Lebih eksplisit lagi yakni melalui ayat-ayat dalam Al-Qur’an yang “mendeskripsikan” Tuhan sebagai Yang Satu, Tunggal, Tidak Berbilang, Yang Maha Mengasihi dan Menyayangi serta “Maha-maha” yang lain.

Kesimpulan

Sebagai kesimpulan dari tulisan ini, saya ingin mengatakan bahwa wacana atau konsepsi manusia tentang Tuhan tidak dapat “mewakili” secara komprehensif Tuhan itu sendiri. Bagaimana mungkin yang tak terbatas mengetahui dan mengenal yang terbatas? Ya mungkin, yakni melalui wahyu. Itu pun, bagi saya, masih menyisakan ketidakpuasan. Karena wahyu Tuhan telah “diterjemahkan” ke dalam bahasa manusia, sehingga terjadi reduksi arti dan makna yang sedemikian rupa. Bagi saya, Tuhan “hanya boleh” diyakini, dihayati, kemudian dihadirkan dalam kehidupan keseharian.

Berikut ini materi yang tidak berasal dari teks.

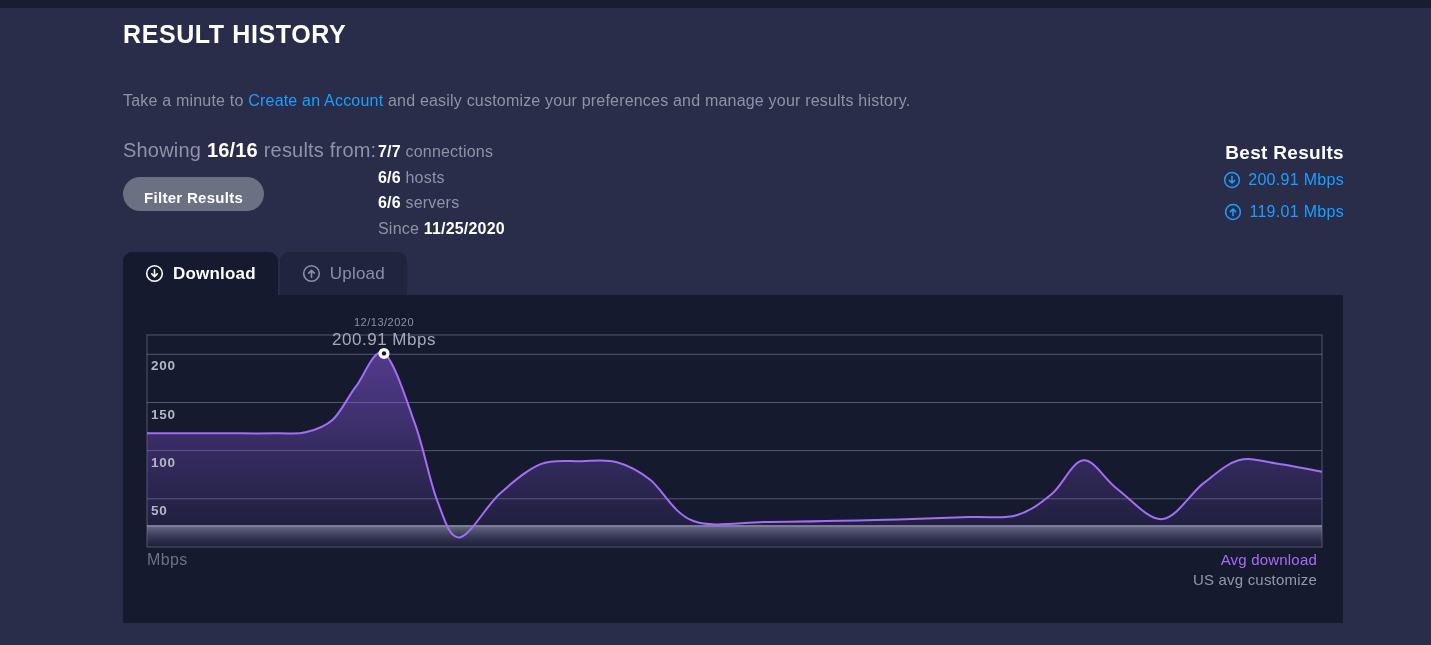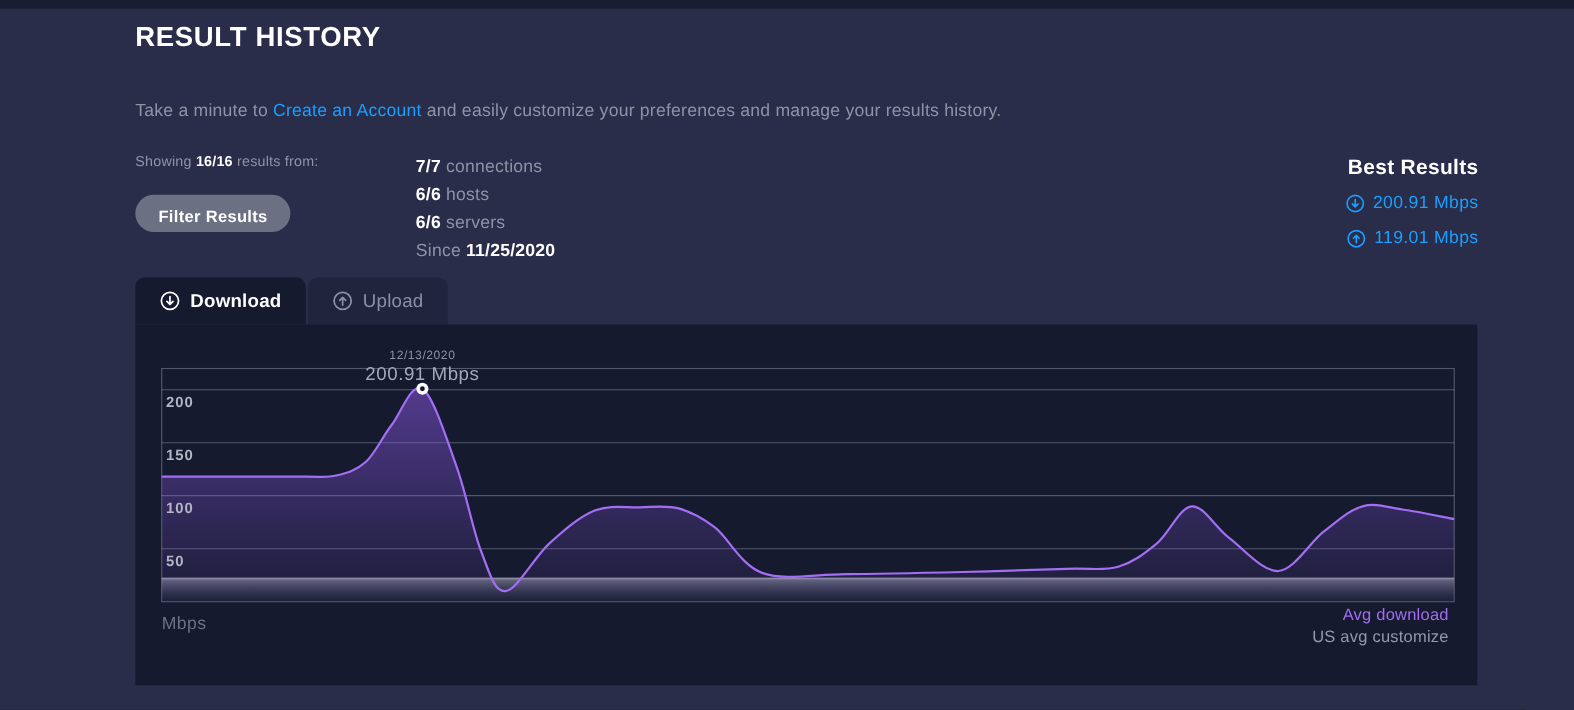"Showing 16/16 results from:" .showing-line { font-size: 13px -> 20px }
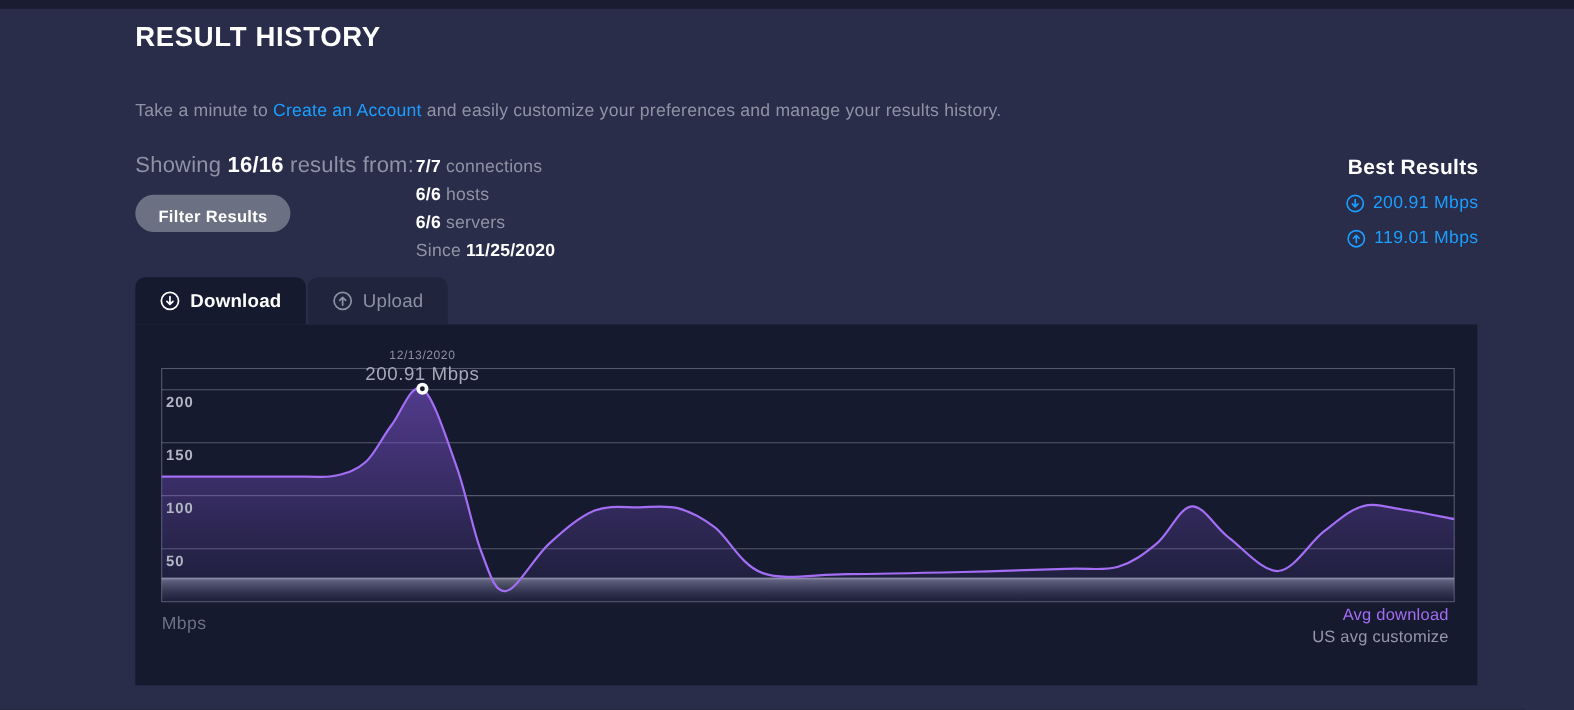"Best Results" .best h2 { margin-bottom: 12px -> 7px }
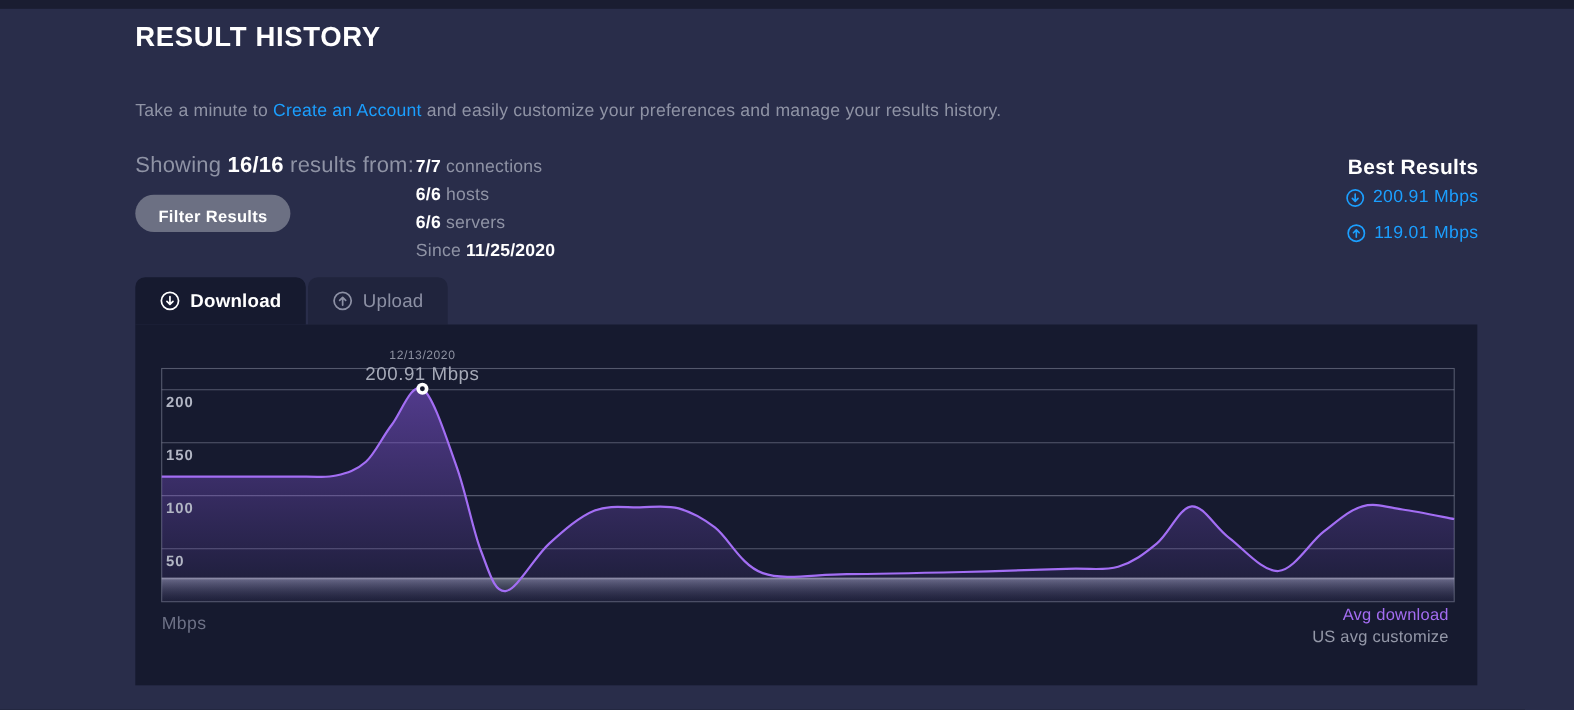"Mbps" .mbps-label { top: 264px -> 256px }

Last, but not least, tulisan ini adalah --meminjam istilah Nietzsche-- akumulasi dari kekeliruan yang untuk sementara waktu “dibenarkan”.
Akhirul kalam, only the Absolute is absolutely Absolute (hanya yang Mutlak dapat disebut mutlak).

Daftar Rujukan
Al-Fayyadl, Muhammad. 2012. Teologi Negatif Ibn ‘Araby: Kritik Metafisika Ketuhanan. Yogyakarta: LKiS.
Muttaqien, Zaenal Zezen. 2008. Sebuah Surat tentang NDP, Tauhid dan Sekularisasi. Dalam Ihsan Ali-Fauzi, dkk. (Ed.), All You Need is Love: Cak Nur di Mata Anak Muda. Jakarta: Yayasan Abad Demokrasi
Saputra, Riki. 2012. Tuhan Semua Agama: Perspektif Filsafat Perennial Seyyed Hossein Nasr. Yogyakarta: Penerbit Lima.
Tarigan, Akmal Azhari. 2007. Islam Mazhab HMI: Tafsir Tema Besar Nilai Dasar Perjuangan (NDP). Jakarta: Kultura.